▶ LISTED ENTRIES:
******************************
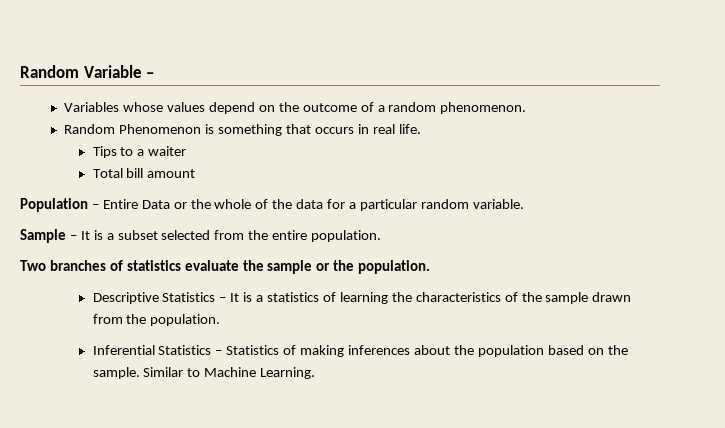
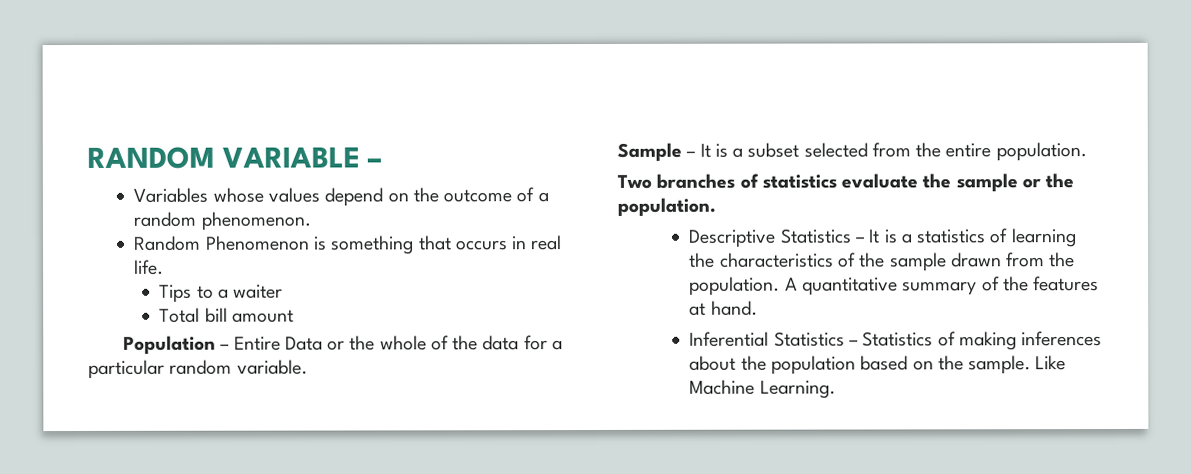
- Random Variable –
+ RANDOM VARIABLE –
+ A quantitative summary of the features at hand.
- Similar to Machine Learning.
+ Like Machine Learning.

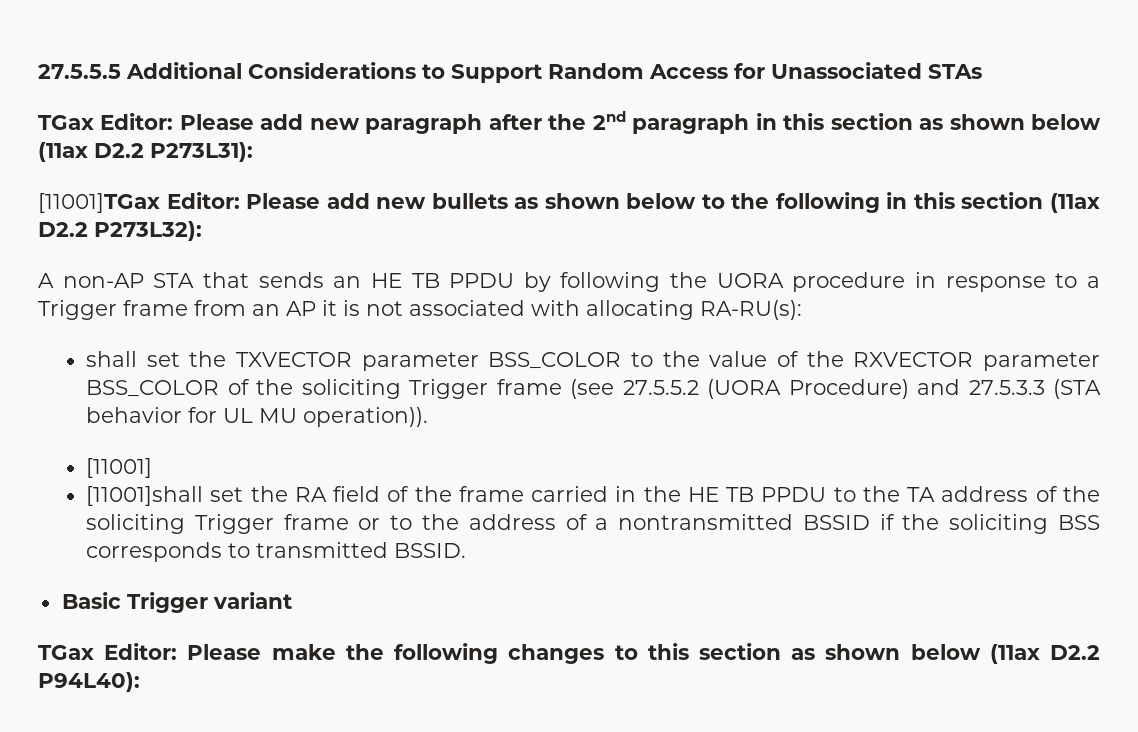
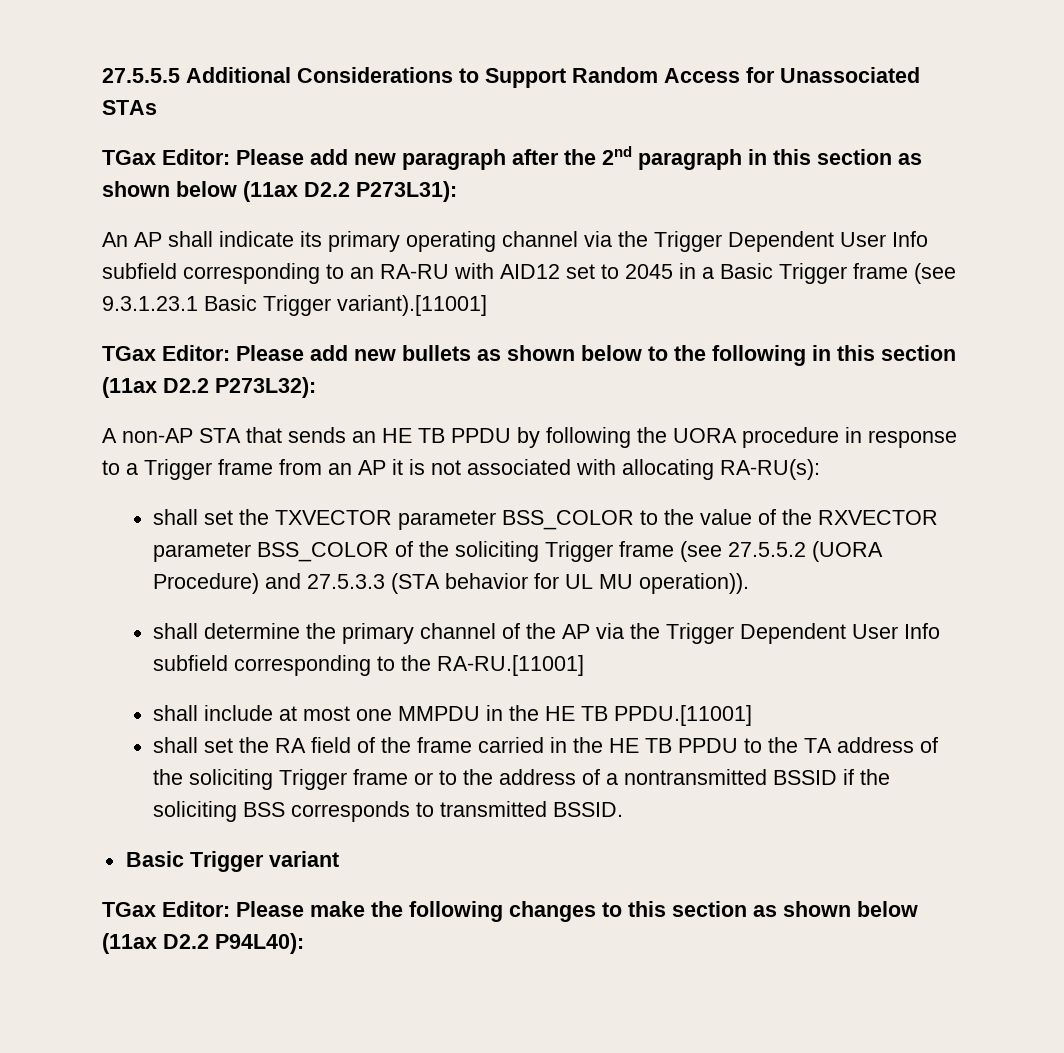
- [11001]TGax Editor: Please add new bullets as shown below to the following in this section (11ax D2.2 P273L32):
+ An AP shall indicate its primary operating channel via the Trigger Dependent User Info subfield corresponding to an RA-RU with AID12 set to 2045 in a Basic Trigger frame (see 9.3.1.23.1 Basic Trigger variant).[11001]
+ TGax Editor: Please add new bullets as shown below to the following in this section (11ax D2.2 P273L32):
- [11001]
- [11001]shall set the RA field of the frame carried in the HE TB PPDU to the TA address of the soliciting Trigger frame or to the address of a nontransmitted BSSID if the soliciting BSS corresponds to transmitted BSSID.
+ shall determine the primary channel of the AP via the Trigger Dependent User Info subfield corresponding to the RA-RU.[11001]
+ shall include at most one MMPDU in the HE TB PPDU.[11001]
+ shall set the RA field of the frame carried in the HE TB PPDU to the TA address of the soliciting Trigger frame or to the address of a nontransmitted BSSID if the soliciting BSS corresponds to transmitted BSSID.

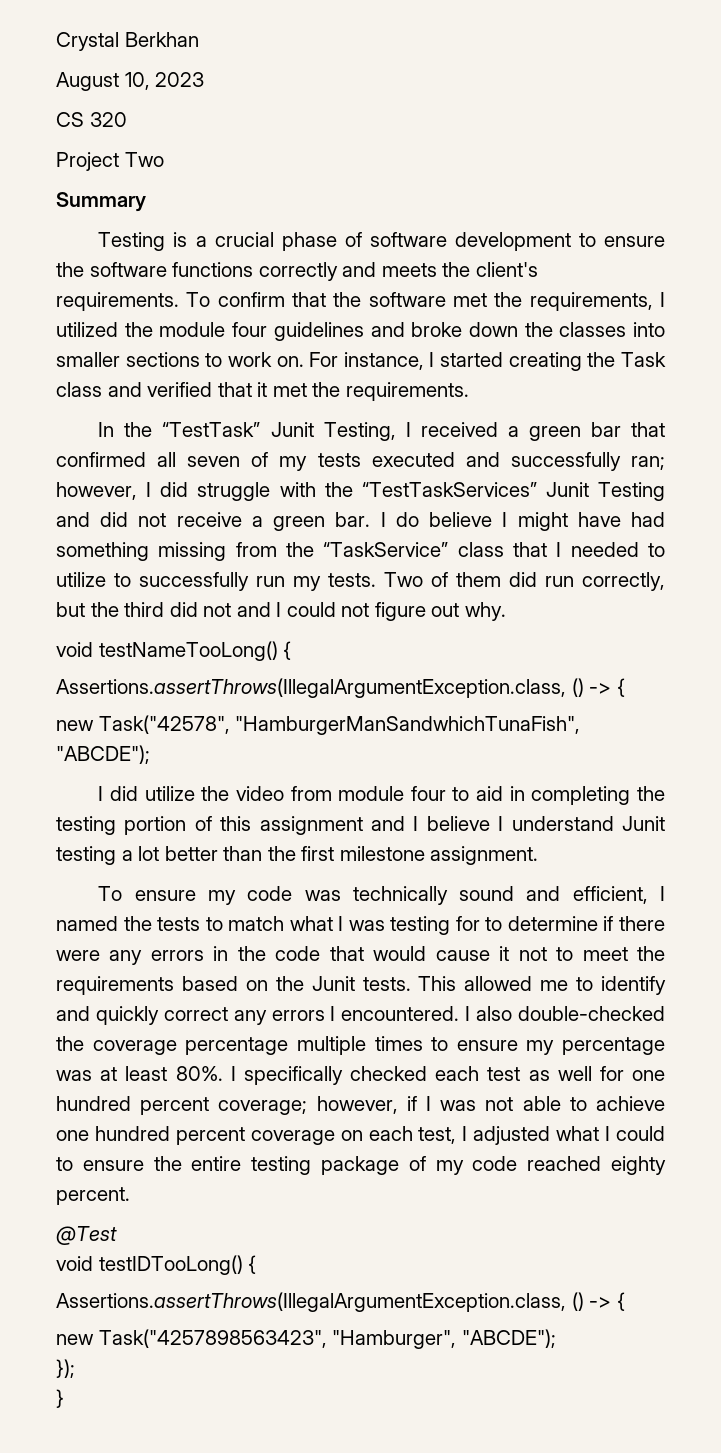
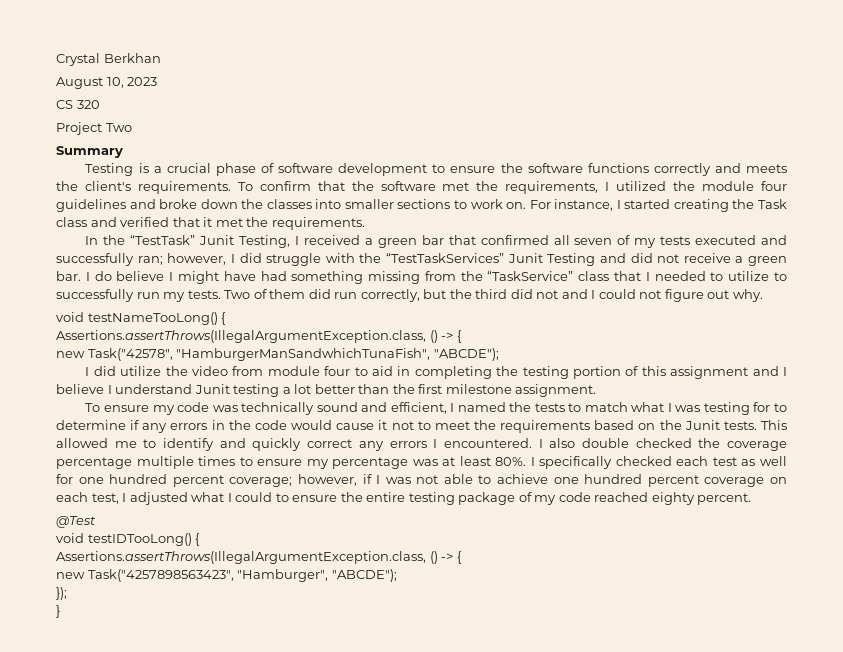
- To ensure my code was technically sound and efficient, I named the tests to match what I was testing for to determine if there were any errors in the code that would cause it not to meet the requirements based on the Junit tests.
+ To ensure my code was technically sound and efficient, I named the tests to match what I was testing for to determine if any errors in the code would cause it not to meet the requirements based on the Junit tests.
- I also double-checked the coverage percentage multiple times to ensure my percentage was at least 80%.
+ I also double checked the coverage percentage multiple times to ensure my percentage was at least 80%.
******************************
Send back an exact copy of only the lines from the line with "- [11001]TGax Editor: Please" up to and including the line with "HE TB PPDU.[11001]" in the data above.

▶ RESPONSE TO THE EXERCISE:
- [11001]TGax Editor: Please add new bullets as shown below to the following in this section (11ax D2.2 P273L32):
+ An AP shall indicate its primary operating channel via the Trigger Dependent User Info subfield corresponding to an RA-RU with AID12 set to 2045 in a Basic Trigger frame (see 9.3.1.23.1 Basic Trigger variant).[11001]
+ TGax Editor: Please add new bullets as shown below to the following in this section (11ax D2.2 P273L32):
- [11001]
- [11001]shall set the RA field of the frame carried in the HE TB PPDU to the TA address of the soliciting Trigger frame or to the address of a nontransmitted BSSID if the soliciting BSS corresponds to transmitted BSSID.
+ shall determine the primary channel of the AP via the Trigger Dependent User Info subfield corresponding to the RA-RU.[11001]
+ shall include at most one MMPDU in the HE TB PPDU.[11001]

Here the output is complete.